[Difference listings]
* * *
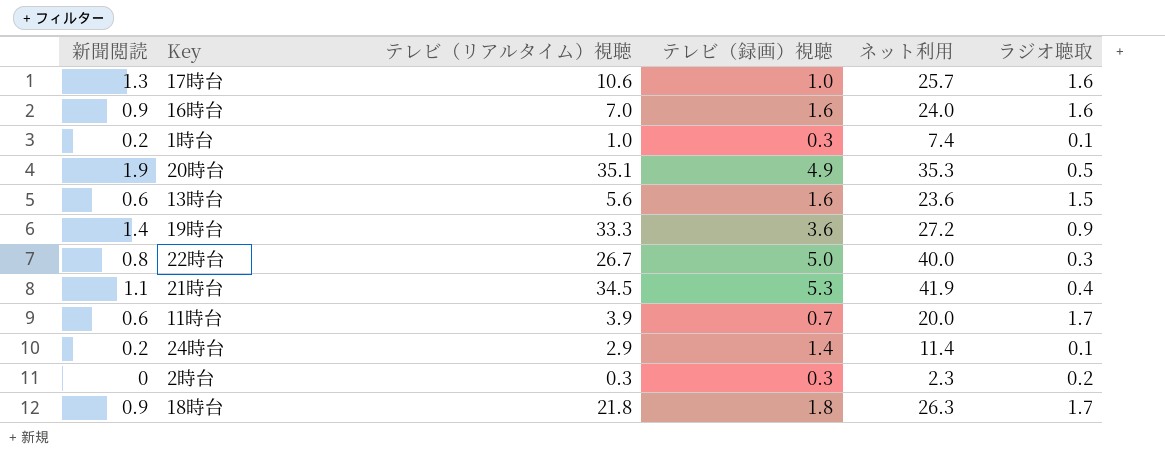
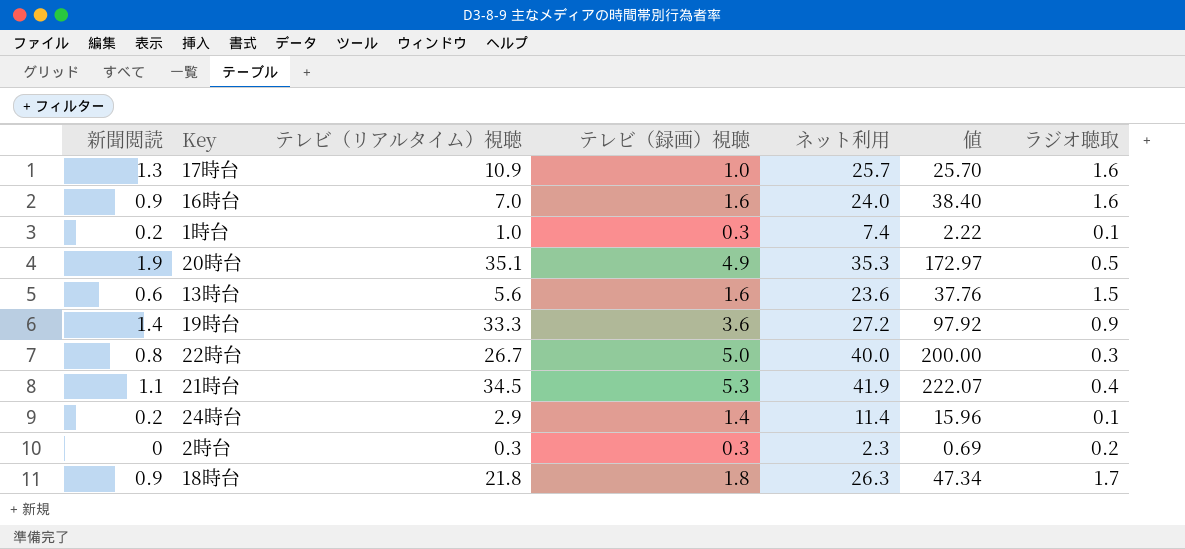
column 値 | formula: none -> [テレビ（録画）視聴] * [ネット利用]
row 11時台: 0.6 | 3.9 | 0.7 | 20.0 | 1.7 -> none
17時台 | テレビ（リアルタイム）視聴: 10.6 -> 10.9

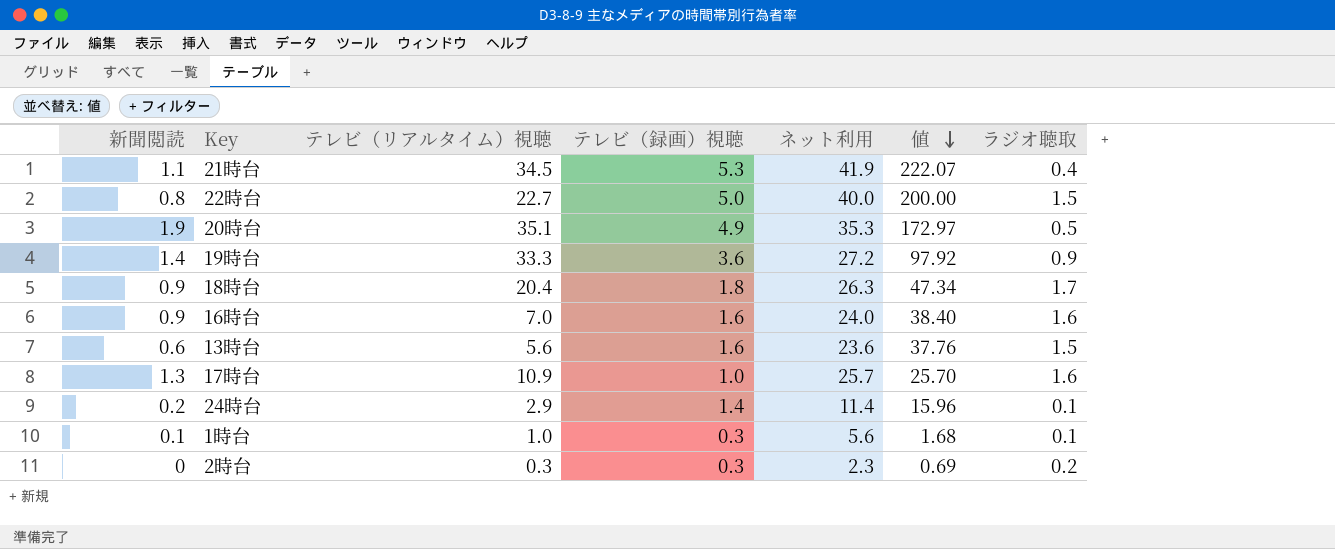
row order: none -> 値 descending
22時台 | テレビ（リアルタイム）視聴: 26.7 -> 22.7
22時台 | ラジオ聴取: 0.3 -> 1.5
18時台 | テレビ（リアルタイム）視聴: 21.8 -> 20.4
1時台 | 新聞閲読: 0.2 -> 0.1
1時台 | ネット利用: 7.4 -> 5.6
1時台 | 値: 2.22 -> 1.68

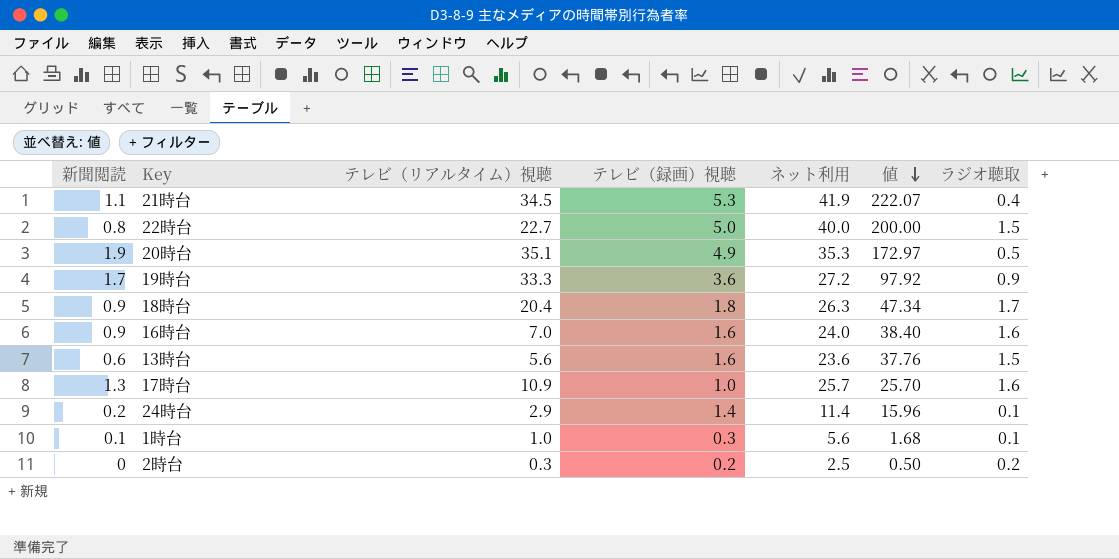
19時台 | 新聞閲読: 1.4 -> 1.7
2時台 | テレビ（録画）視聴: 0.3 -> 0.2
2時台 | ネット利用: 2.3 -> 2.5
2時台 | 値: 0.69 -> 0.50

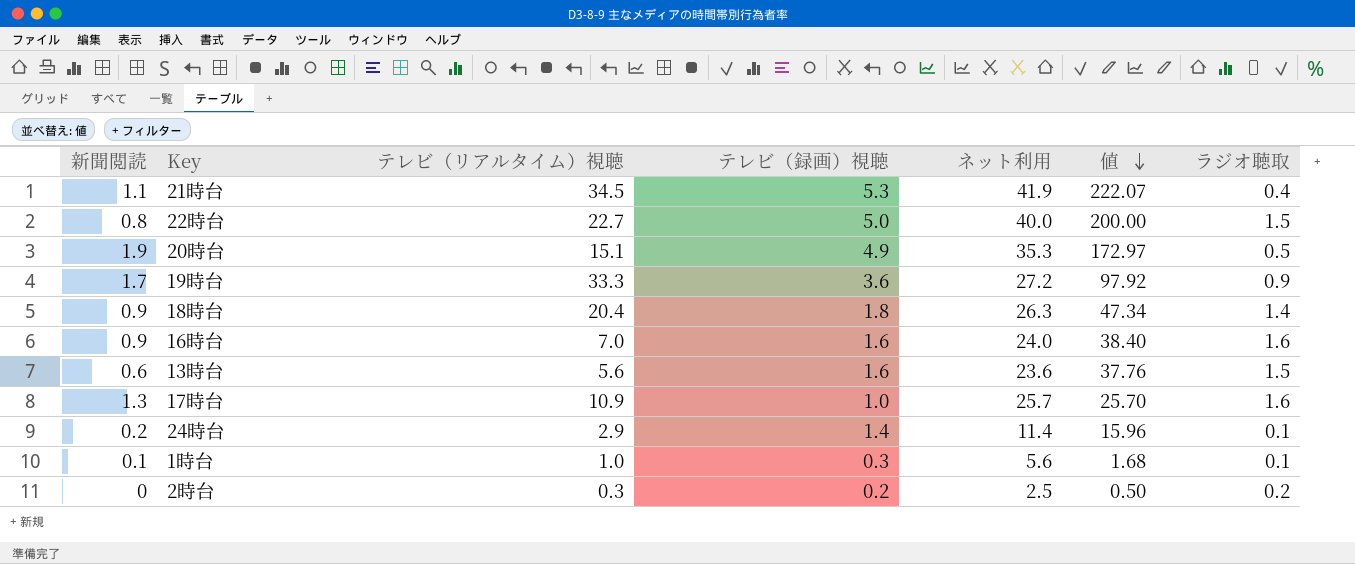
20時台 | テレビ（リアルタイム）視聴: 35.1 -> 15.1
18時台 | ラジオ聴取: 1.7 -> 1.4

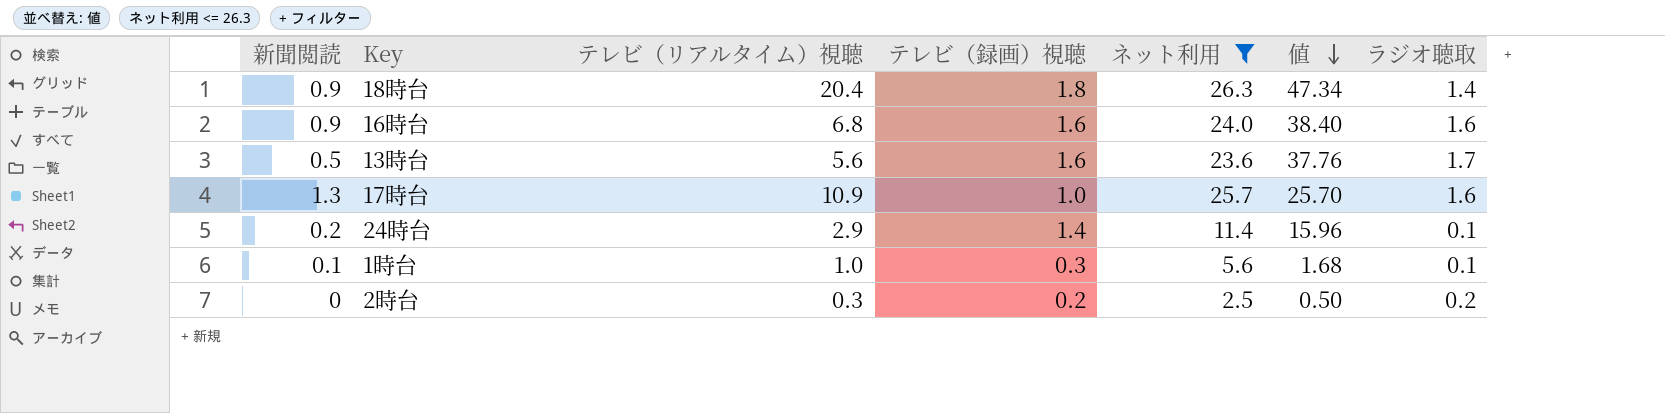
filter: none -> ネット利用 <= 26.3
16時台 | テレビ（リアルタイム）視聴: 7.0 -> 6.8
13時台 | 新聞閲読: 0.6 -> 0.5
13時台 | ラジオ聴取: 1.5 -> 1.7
* * *
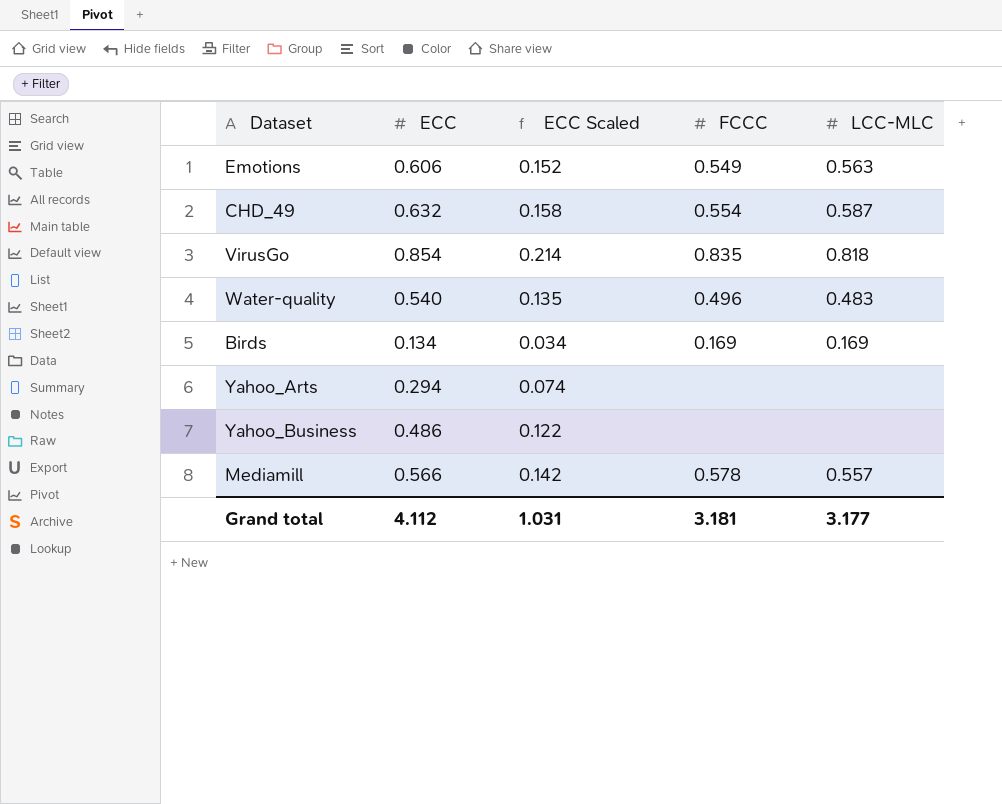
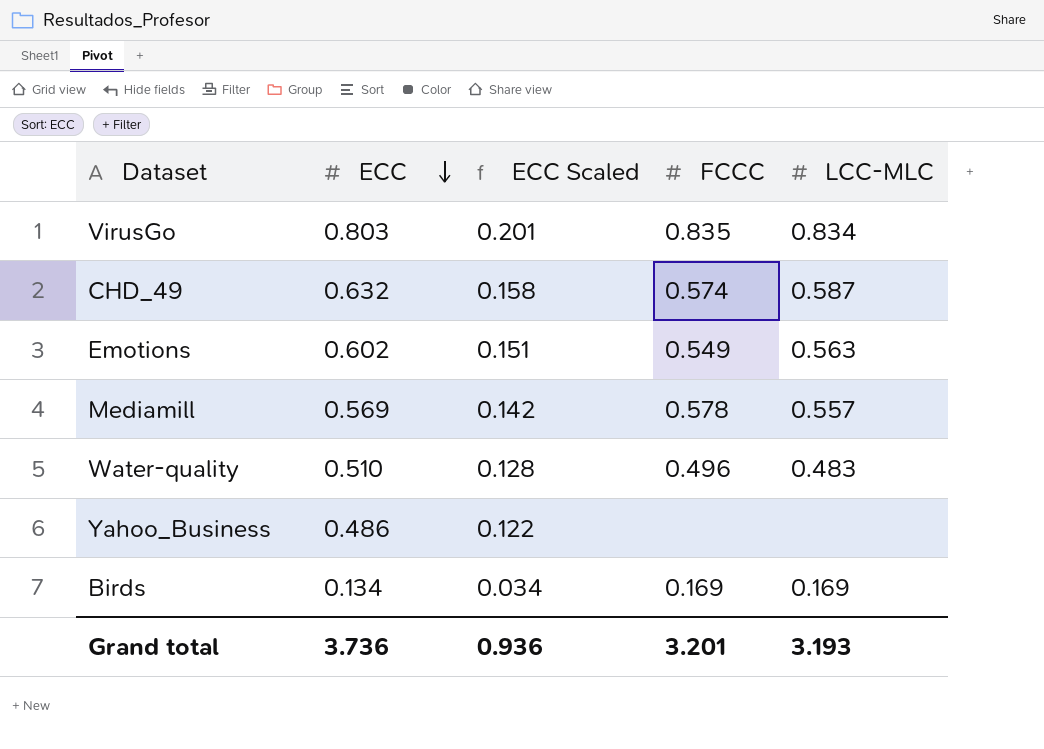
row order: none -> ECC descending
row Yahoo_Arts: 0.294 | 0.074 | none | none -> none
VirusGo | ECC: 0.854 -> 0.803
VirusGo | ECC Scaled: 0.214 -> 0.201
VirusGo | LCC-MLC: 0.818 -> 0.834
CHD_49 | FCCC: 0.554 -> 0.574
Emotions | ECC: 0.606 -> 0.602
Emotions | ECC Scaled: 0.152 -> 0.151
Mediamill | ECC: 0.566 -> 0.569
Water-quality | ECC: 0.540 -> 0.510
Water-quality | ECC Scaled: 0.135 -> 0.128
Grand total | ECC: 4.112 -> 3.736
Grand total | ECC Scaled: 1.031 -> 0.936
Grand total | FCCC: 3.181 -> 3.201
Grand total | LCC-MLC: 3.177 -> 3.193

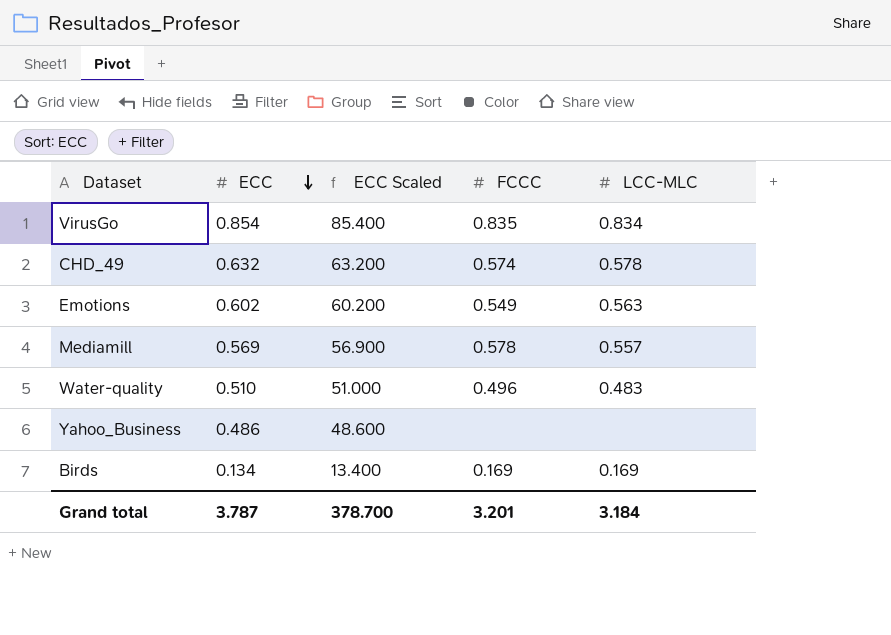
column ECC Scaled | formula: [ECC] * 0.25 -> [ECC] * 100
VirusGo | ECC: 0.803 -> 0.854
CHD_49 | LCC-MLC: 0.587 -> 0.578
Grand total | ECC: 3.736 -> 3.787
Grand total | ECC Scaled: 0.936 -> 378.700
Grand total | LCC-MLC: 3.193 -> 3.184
* * *
## Exercise
Search the entries above for "quality". Show every line that has it.

## Answer section
Water-quality | ECC: 0.540 -> 0.510
Water-quality | ECC Scaled: 0.135 -> 0.128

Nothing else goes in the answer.